Sunday, November 02, 2014

Book-A-Day 2014 #304: Dancing in the Dark by Janet Hobhouse

Thirty years is enough time to bring a bit of clarity and distance: things that seemed high and impressive (like Bright Lights, Big City) have dwindled, and things that didn't have so loud a clangor at the time are still as interesting, though perhaps getting even less attention that they got then. But it's still soon enough that all of the peaks are familiar, even if the whole territory isn't: we recognize the #1 bestseller of this week in 1984 (The Talisman, by King and Straub) and most of the rest of its company on that list as well. But we don't recognize the books that didn't become bestsellers that year, unless we had a special reason to know them -- there are hundreds like them, rushing out enthusiastically every year and being mostly forgotten by the time that year was done.

Dancing in the Dark is one of the non-bestsellers. It had a decent chance, since it was chosen as one of the seven books for the inaugural paperback list of the Vintage Contemporaries series, but it just didn't click. (Three older books -- call them modern classics, ten or fifteen years old. Three reprints of new 1983 books, including Dancing. And one original, Bright Lights, to draw attention.) Maybe Dancing was too much of its time, a social novel set in Manhattan club society in the early '80s, and maybe that focus was too much like Bright Lights, which stole all of the attention available. Maybe it was because the author, Janet Hobhouse, only wrote three novels, all during the 1980s, and died soon afterward, too early, from ovarian cancer. Maybe Bruce Springsteen came along and stole the title out from under her, right in between paperback and hardcover. Maybe something else happened: an editor left at the wrong time, a chain-store buyer hated it, a major review was too sour. But these days even a search for "dancing in the dark vintage" brings up someone else's novel first -- and even Amazon links Hobhouse's book as "another edition" of that twenty-years-newer novel.

Or maybe Dancing in the Dark was just a chilly, interior novel, deeply urban and urbane, of the kind that couldn't be expected to travel too far.

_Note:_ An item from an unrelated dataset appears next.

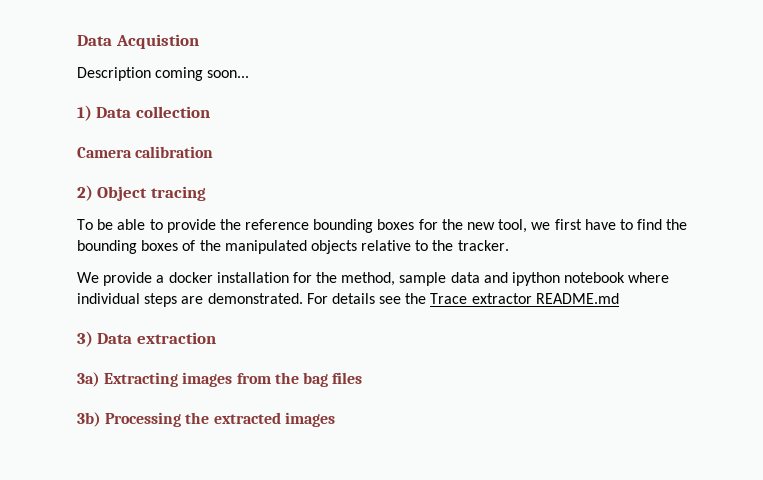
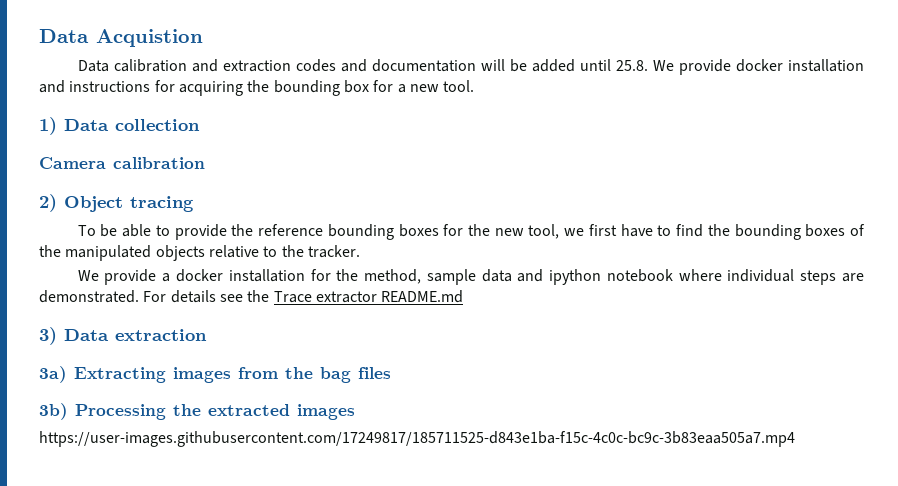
[77,67,250,81] Description coming soon... -> [77,59,864,75] [39,80,475,96] Data calibration and extraction codes and documentation will be added until 25.8. We provide docker installation and instructions for acquiring the bounding box for a new tool.
(335, 419) none -> [39,431,795,447] // https://user-images.githubusercontent.com/17249817/185711525-d843e1ba-f15c-4c0c-bc9c-3b83eaa505a7.mp4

It's the story of one marriage that almost broke, and the two equally culpable people who didn't quite break it, almost despite their efforts. Morgan and Gabriella Callagher are sophisticates in the early thirties: together since college, married ten years, no kids or sign of any coming along soon. In the early part of the novel, their strained relationship seems to mostly be Gabriella's fault: she runs off to clubs nearly every night of the week with three gay friends, sometimes with Morgan in tow and sometime not, though he never enjoys it. One of those friends, the charming and endlessly ingratiating Claudio, is even living with the Callaghers. (As is a friend of the couple's, Kate, who has just been dumped by her husband Richard -- both of those guests clearly trace back more to the gregarious Gabriella than the saturnine Morgan.)

But there's plenty of responsibility for Morgan as well: he's distant and passive-aggressive, and never says what he wants or needs. And he has a cruel streak as well, which we see later in the novel. There's nothing essentially wrong with either of them: they're decent enough people, capable of love and friendship and caring and living up to their capacity about as often as any of us. But they've drifted in different directions, and gotten into a disruptive pattern. Dancing in the Dark is the story of that pattern, about how they were turning on each other and then found a different way to turn later on.

It is all more than a bit cold and distanced: there's no dialogue at all in the first chapter, and Hobhouse is more of a precise writer than an embracing one. She tells us what Morgan and Gabriella and their friends are like, but keeps us out of their heads, and walks us through their world without giving us a lot of sensory cues to feel that world. This is an intellectual novel, a sophisticated novel, a novel about a particular society and a particular collection of people, a novel concerned with anatomizing a certain kind of marriage and seeing what makes it tick. It is not a famous novel, and never will be, but it's an interesting novel in its chilliness and particularly fascinating seen in parallel with Bright Lights, a much warmer (but, I think, less successful) book about a similar milieu by a younger male writer with a flashier style.